What the exercise asks:
If a line in the records below includes the word "Views", count it, then give the total and nothing else.

Recorded information:

____

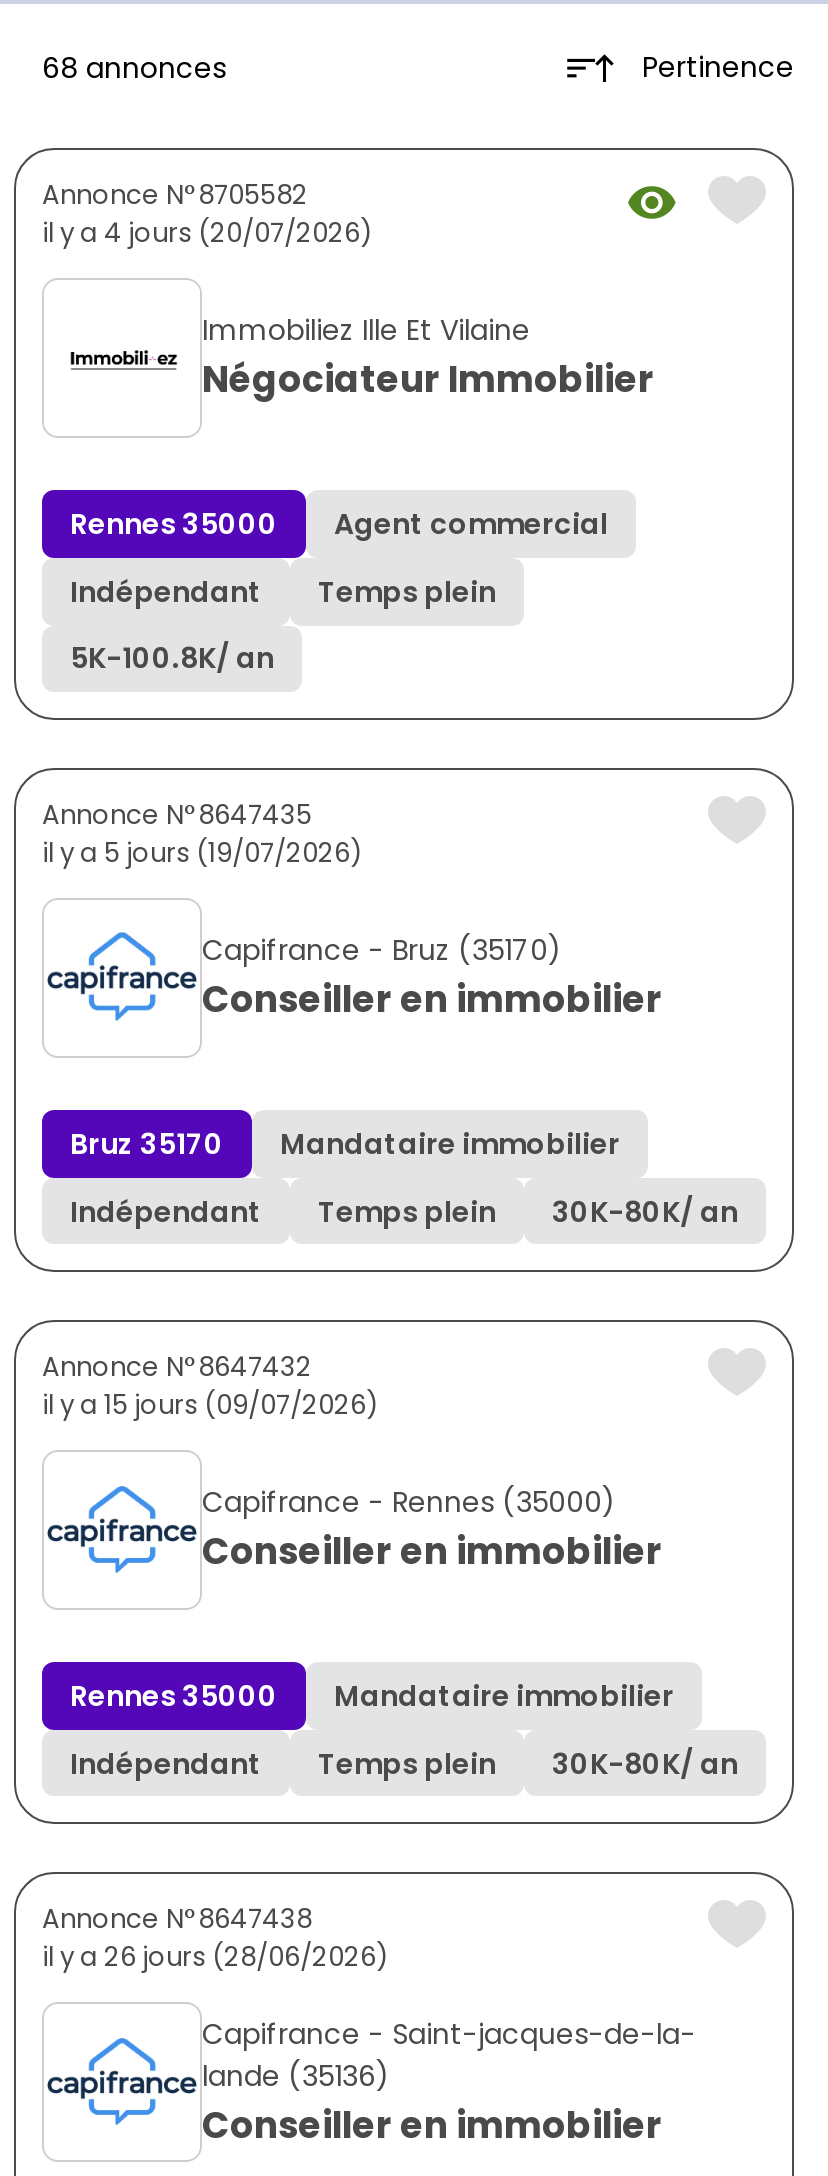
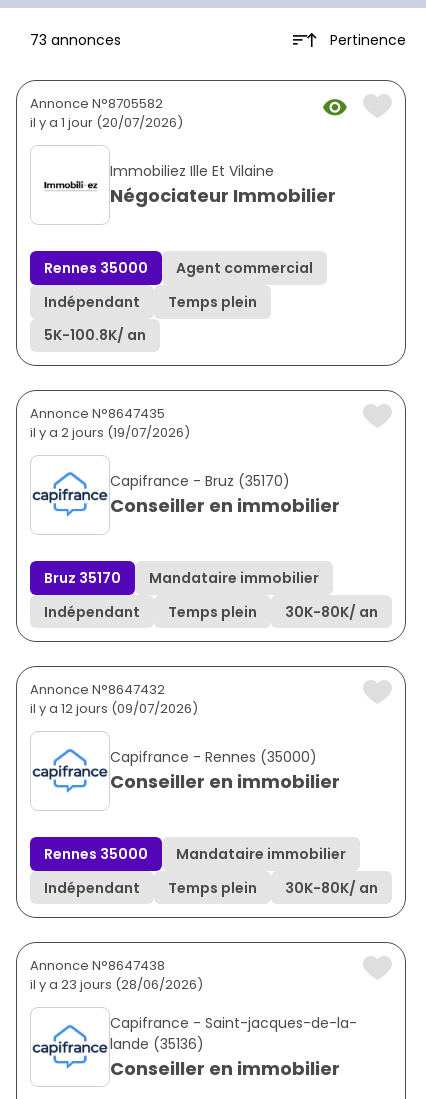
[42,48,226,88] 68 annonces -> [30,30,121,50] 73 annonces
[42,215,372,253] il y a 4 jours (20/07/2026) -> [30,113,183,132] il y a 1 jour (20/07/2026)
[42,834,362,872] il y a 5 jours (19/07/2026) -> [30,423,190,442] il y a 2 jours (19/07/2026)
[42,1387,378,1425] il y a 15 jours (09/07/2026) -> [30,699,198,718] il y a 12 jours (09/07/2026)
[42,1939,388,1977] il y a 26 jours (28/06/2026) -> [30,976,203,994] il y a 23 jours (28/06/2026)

____

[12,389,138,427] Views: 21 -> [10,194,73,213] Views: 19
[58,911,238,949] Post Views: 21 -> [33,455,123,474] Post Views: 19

____

Solution:
2